On the day the Shinnecock Indian tribe filed the first of an expected series of lawsuits laying claim to wide swaths of the Hamptons (see Jun. 13), the tribe disclosed that its courtroom offensive was being underwritten by wealthy Detroit casino investors Marian Ilitch, who with her husband Michael founded Little Caesars Pizza and since then has gone on to purchase baseball's Detroit Tigers as well as the city's Red Wings hockey team, and real estate developer Michael Malik. "Gateway Funding Associates, a company backed by [Ilitch and Malik], signed an agreement with the tribe more than a year ago to pay for the lawsuit and other 'economic development' initiatives in exchange for a part of any future proceeds, said Tom Shields, a spokesman for Gateway." Champerty has been defined as the practice of aiding in a lawsuit in return for a share in the benefits being sued over; it was illegal at common law but "the prohibitions have been greatly relaxed in modern times" and in some cases abolished. (Katie Thomas, "Shinnecocks launch legal claim to Hamptons land", Newsday, Jun. 16; "Lawsuit backers invest in casinos" (sidebar), Jun. 16; James Langton, "Native American tribe lays claim to the Hamptons", Sunday Telegraph (U.K.), Jun. 19).

"A council is cutting down dozens of healthy trees because it fears that it will be sued if people slip on fallen fruit. Mature crab apple and pear trees are the prime targets of the cull by Havering council, east London, which said it had never been sued by anyone over rotten, slippery fruit on the pavement but the potential existed for such action." Homeowners have protested, to no avail so far. (David Sapsted, "Trees cut down amid fears of fruit case", Daily Telegraph, Jun. 18).

Draconian character of philanthropic legislation, cont'd:

The Virginia Court of Appeals upheld yesterday the convictions of an Albemarle County couple sentenced to 27 months in jail for providing alcohol at their son's 16th birthday in August 2002.

George and Elisa Robinson were sentenced originally in Albemarle Juvenile and Domestic Relations District Court to eight years in prison but received the lesser terms after they appealed to Circuit Court....
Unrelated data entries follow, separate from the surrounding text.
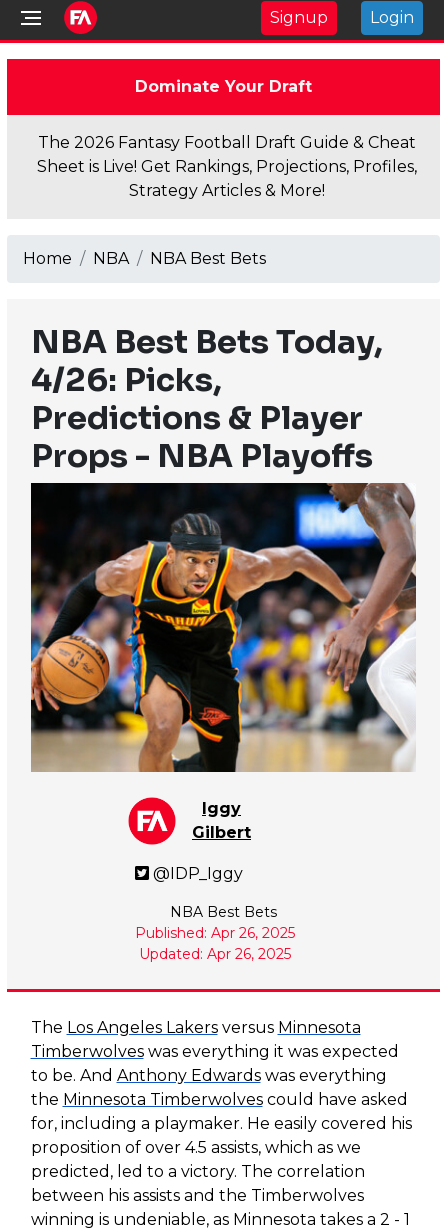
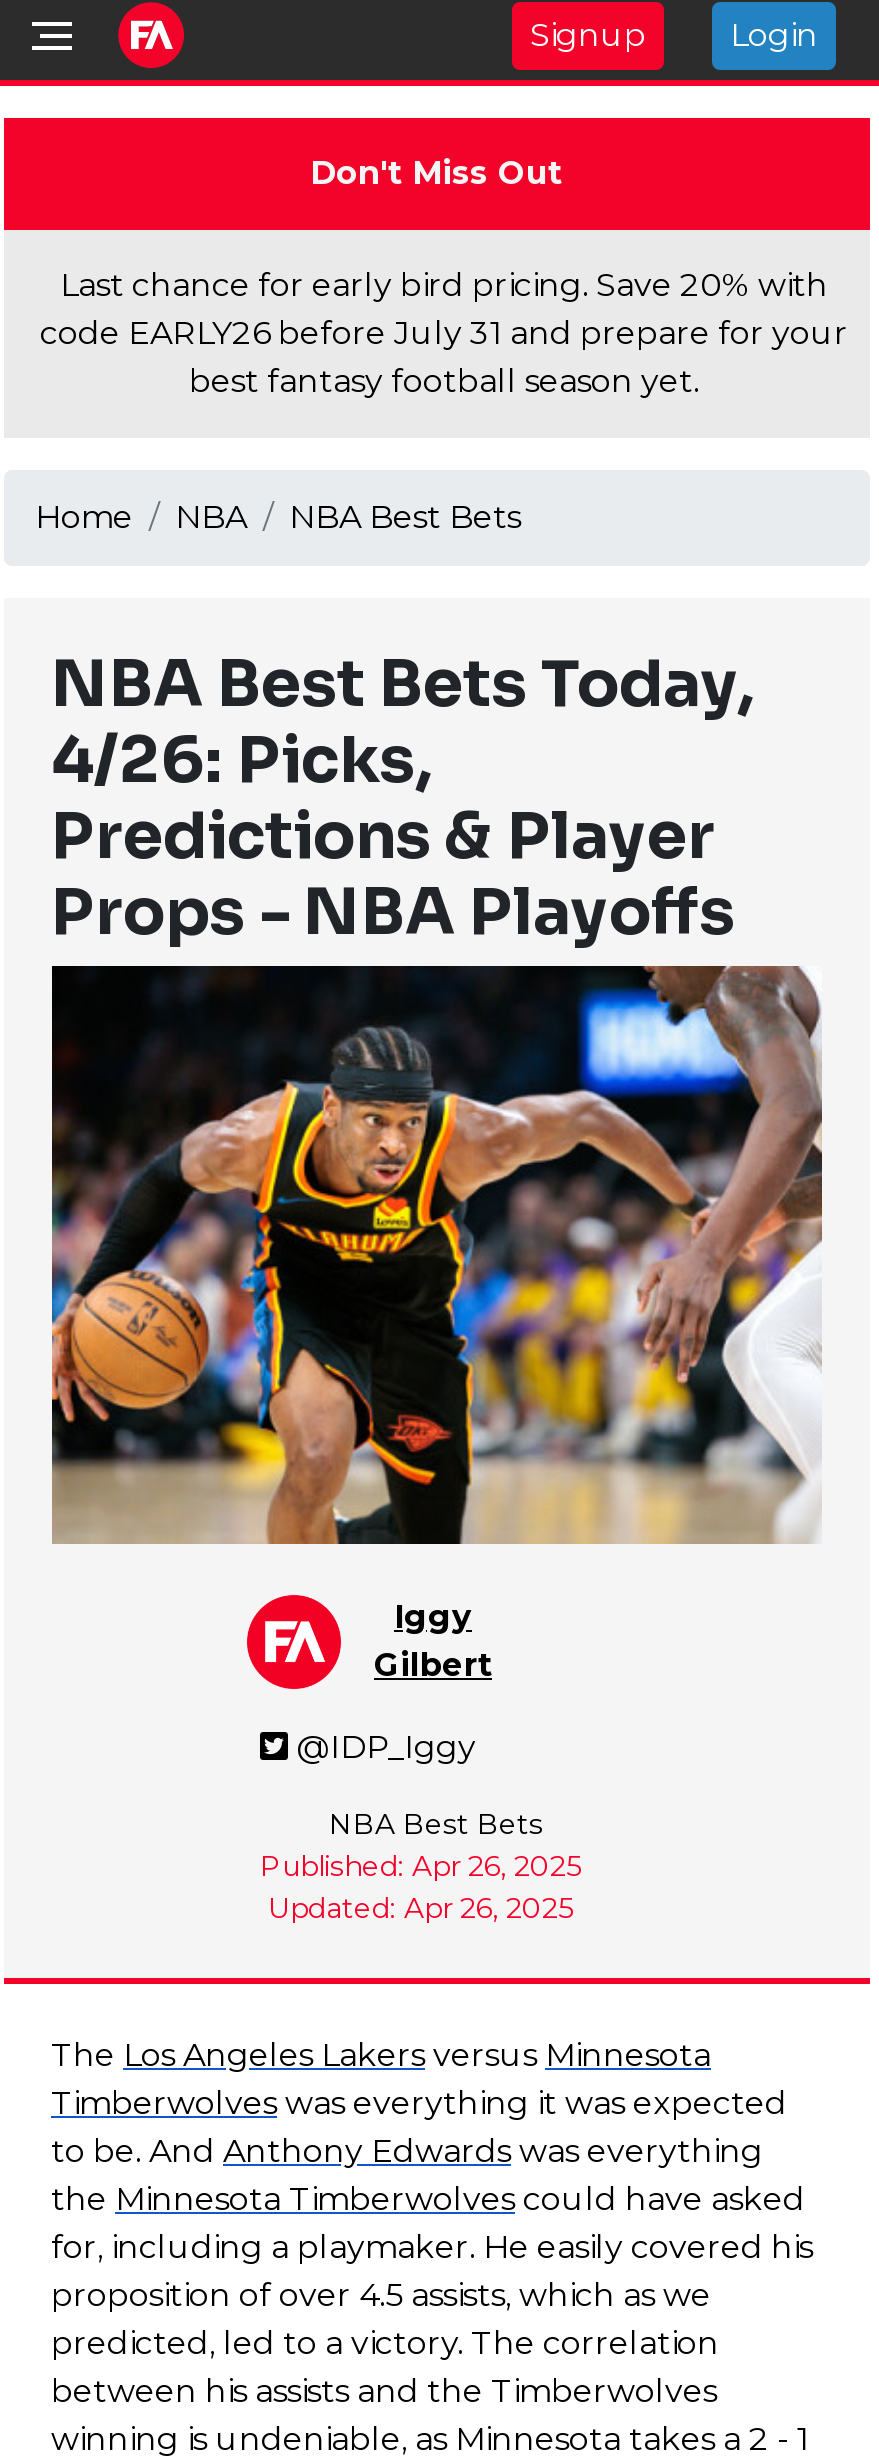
- Dominate Your Draft
+ Don't Miss Out

- The 2026 Fantasy Football Draft Guide & Cheat
- Sheet is Live! Get Rankings, Projections, Profiles,
- Strategy Articles & More!
+ Last chance for early bird pricing. Save 20% with
+ code EARLY26 before July 31 and prepare for your
+ best fantasy football season yet.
The Robinsons have acknowledged a mistake in judgment but said they decided to provide alcohol in a safe environment to make sure that no one at the party would be driving under the influence of alcohol.

Cops had entered the couple's property without a warrant; according to the Richmond paper, no sentence as high as 90 days had previously been handed down locally for a similar offense. (Alan Cooper, "Court upholds couple's sentence", Richmond Times-Dispatch, May 18). Radley Balko has more (May 27).

Putting up signs warning visitors of the dangerous rip currents off New Jersey's Long Beach might seem like an obvious step. "However, Long Beach Township Attorney Richard Shackleton said there are liability issues to consider. According to the law, the town does not have to warn people about natural conditions, and if Long Beach put up a sign and a jury found its warnings to be inadequate, the town could possibly be found liable for a drowning or injury. Having no signs, he said, reduces the risk of being sued." (Brian Prince, "Warning: Rip tide alerts not islandwide", Asbury Park (N.J.) Press, Jun. 15). See Jun. 30, 2004 (similar).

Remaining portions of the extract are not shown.